Studies have shown that inflammation as a result of exposure to endotoxin, might interfere with several steps in the preovulatory chain of endocrine events. For this reason, the endotoxin concentration was determined. The result showed a concentration below the detection limit of 0.05 EU/mL for NM-400. BAL cell composition and neutrophil granulocyte influx were also determined to assess lung inflammation after pulmonary exposure to the test material. No significant differences in BAL cell composition at about six weeks after the single intratracheal instillation of NM-400 MWCNT was recorded. The histopathology examination results of the lungs and livers of the female dams are as follow:

 

LUNG

Six weeks after exposure:

- Histopathological changes in the lungs (2/3 treated animals)

- Bronchiolar subepithelial edema (2/3 treated animals – 0/3 control animals)

- erivascular edema of connective tissue (1/3 treated animals – 0/3 control animals)

- Hyperplasia of bronchiolar epithelial cells in the lung (2/3 treated animals – 0/3 control animals)

- Single macrophages occurred sporadically (2/3 treated animals – 0/3 control animals).

Four months after exposure:

- Infiltration of mononuclear cells close to bronchiolar and arterial walls (6/6 treated animals – 0/6 control animals)

- Macrophages (aggregates of several cells) (3/6 treated animals – 0/6 control animals)

- Edema of supportive tissue surrounding bronchioles and/or blood vessels (2/6 treated animals – 0/6 control animals)

- Desquamation of the bronchiolar epithelium (1/6 treated animals – 2/6 control animals)

LIVER

Six weeks after exposure:

- Microfoci of necrosis (3/3 treated animals – 1/3 control animals)

- Enlargement of single hepatocytes (2/3 treated animals – 0/3 control animals)

- Increased number of Kupffer cells and binucleate hepatocytes exposed compared to control livers (3/3 treated animals – 0/3 control animals)

Four months after exposure:

- Focal hyperplasia and hypertrophy of Kupffer cells (3/6 and 4/6 treated animals – 0/6 control animals

- Foci of inflammatory cells (1/6 treated animals – 0/6 control animals)

- Edematous endothelial cells (1/6 treated animals – 0/6 control animals)

- Microfoci of necrosis (4/6 treated animals – 3/6 control animals)

 

The number of litters of the exposed dams did not differ from the control group: 24 of 27 exposed females - 26 of 28 controls.

The delivery of the first litter was delayed on average 5 days (p < 0.01, log rank test) for exposed females (difference statistically significant). Furthermore, the gestational and litter parameters were of the exposed groups were similar to the controls.
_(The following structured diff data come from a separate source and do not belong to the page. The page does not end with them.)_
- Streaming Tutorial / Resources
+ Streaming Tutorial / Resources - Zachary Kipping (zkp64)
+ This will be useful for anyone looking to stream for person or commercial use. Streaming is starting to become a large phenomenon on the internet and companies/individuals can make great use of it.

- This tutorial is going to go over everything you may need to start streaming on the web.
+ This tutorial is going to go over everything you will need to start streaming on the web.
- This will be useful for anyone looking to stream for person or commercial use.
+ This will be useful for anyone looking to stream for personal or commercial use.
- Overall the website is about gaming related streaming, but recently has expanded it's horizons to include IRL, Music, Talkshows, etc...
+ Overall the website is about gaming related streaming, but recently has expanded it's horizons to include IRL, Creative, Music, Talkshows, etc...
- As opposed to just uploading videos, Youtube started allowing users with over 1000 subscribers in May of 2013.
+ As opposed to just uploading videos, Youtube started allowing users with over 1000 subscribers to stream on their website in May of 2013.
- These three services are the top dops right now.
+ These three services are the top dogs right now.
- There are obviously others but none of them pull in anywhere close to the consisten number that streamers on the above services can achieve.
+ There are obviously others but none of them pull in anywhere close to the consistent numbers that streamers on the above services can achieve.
Daily sperm production and testis weight in male offspring at age 125 days, results show that they were unaffected by the maternal exposure. Open field test and the acoustic startle response were also determined for 4 or 13–14 week old male offspring, respectively. No differences were recorded.
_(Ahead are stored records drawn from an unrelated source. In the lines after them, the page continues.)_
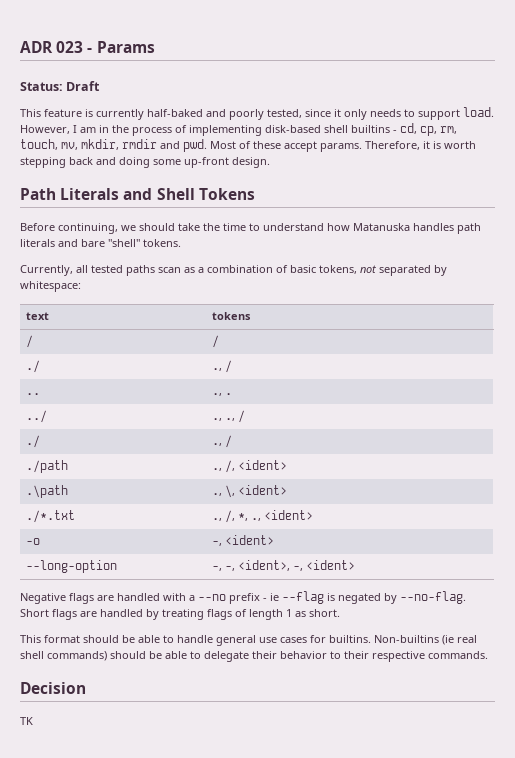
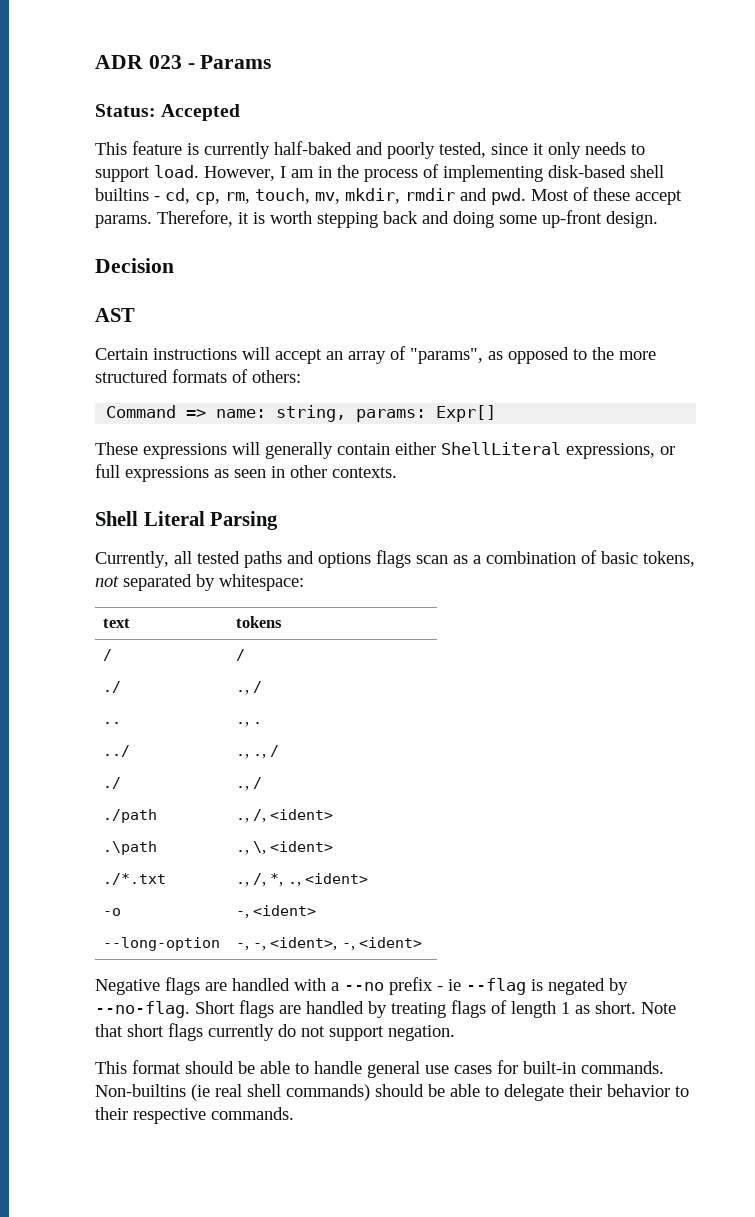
- Status: Draft
+ Status: Accepted
- Path Literals and Shell Tokens
- Before continuing, we should take the time to understand how Matanuska handles path literals and bare "shell" tokens.
+ Decision
+ AST
+ Certain instructions will accept an array of "params", as opposed to the more structured formats of others:
+ Command => name: string, params: Expr[]
+ These expressions will generally contain either ShellLiteral expressions, or full expressions as seen in other contexts.
+ Shell Literal Parsing
- Currently, all tested paths scan as a combination of basic tokens, not separated by whitespace:
+ Currently, all tested paths and options flags scan as a combination of basic tokens, not separated by whitespace:
+ Note that short flags currently do not support negation.
- This format should be able to handle general use cases for builtins.
+ This format should be able to handle general use cases for built-in commands.
- Decision
- TK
According to the results of this study, an installation of a single dose of MWCNT lead to pathological changes in lungs and liver, which were observed 4 months after the exposure day. There was a slight delay in the delivery of the first litter. However, the test material did not interfere with reproductive functionality and sperm quality. Measurements on the oestrous cycle length, vaginal smearing post exposure have been not taken into consideration. These determinations could have added information on mating performance, copulation and conceiving time. 

In conclusion, the study gives important information about the possible effects of pre-conceptional exposure to MWCNT. However, the study design limitations such as lack of specific measurements and investigation of co-factors in pathological pathways, do not allow making firm conclusions.